Sometimes I wonder why it always comes back to this ...
This is not about the hardware - it's about bad or perhaps unwise decisions - your choice to use a JBOD implementation put your data at unneccessary risk, I don't use D-Link's JBOD implementation because I don't feel that the potential gain (the ability to store a single file or data-set larger than the capacity of a single disk) is worth the risk (losing access to all of the data in the event of a single disk failure) - and no, this is not documented anywhere, I went out and tested it personally, failure of a single drive can cause a loss of access to the data even if it resides entirely on the remaining functional drive, I am not implying here that the implementation is flawed, but simply that D-Link chose to implement JBOD as a linear concatenated volume, which suffers from this problem - there are other ways to implement JBOD, and in fact, what D-Link terms standard volumes is called JBOD by other NAS manufacturers.

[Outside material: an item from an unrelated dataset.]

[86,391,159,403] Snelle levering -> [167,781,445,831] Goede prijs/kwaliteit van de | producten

You also chose to go under the desk to tidy up the cables and that triggered the mini disaster that you're dealing with - a two foot fall will create significant shock to the HDA, more so if unit is powered up and the heads are "loaded". The DNS-323 enclosure provides no "cushioning" and what happened there is pretty much the equivalent of dropping a bare drive onto the floor.
Perhaps you should take a look at the drive manufacturer's handling instructions and see what they say on dropping them - that two foot drop exceeds the permissible distance of at least one manufacturer by a factor of four.

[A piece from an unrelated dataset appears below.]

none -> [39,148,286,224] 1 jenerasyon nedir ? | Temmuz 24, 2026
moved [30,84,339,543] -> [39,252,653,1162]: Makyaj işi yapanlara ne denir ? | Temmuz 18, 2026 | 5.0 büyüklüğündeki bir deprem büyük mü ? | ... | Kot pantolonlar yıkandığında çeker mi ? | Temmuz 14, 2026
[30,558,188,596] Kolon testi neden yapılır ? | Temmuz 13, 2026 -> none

For the record - IBM sold their disk drive division many years ago, and the drives you get from IBM have probably been manufactured by Seagate or Maxtor. Personally I think their pricing is ridiculous (earlier this year I paid $746 for an 18GB drive 10k rpm, U160 drive) and in my experience (my relationship with IBM dates back some 18 years) the drives are no more, or less reliable than any other brand.
Improvements in drive technology is what's responsible for the rapid decline in the cost of storage - and in my experience, the newer, higher capacity drives are no less reliable than the ones of yesterday, in fact.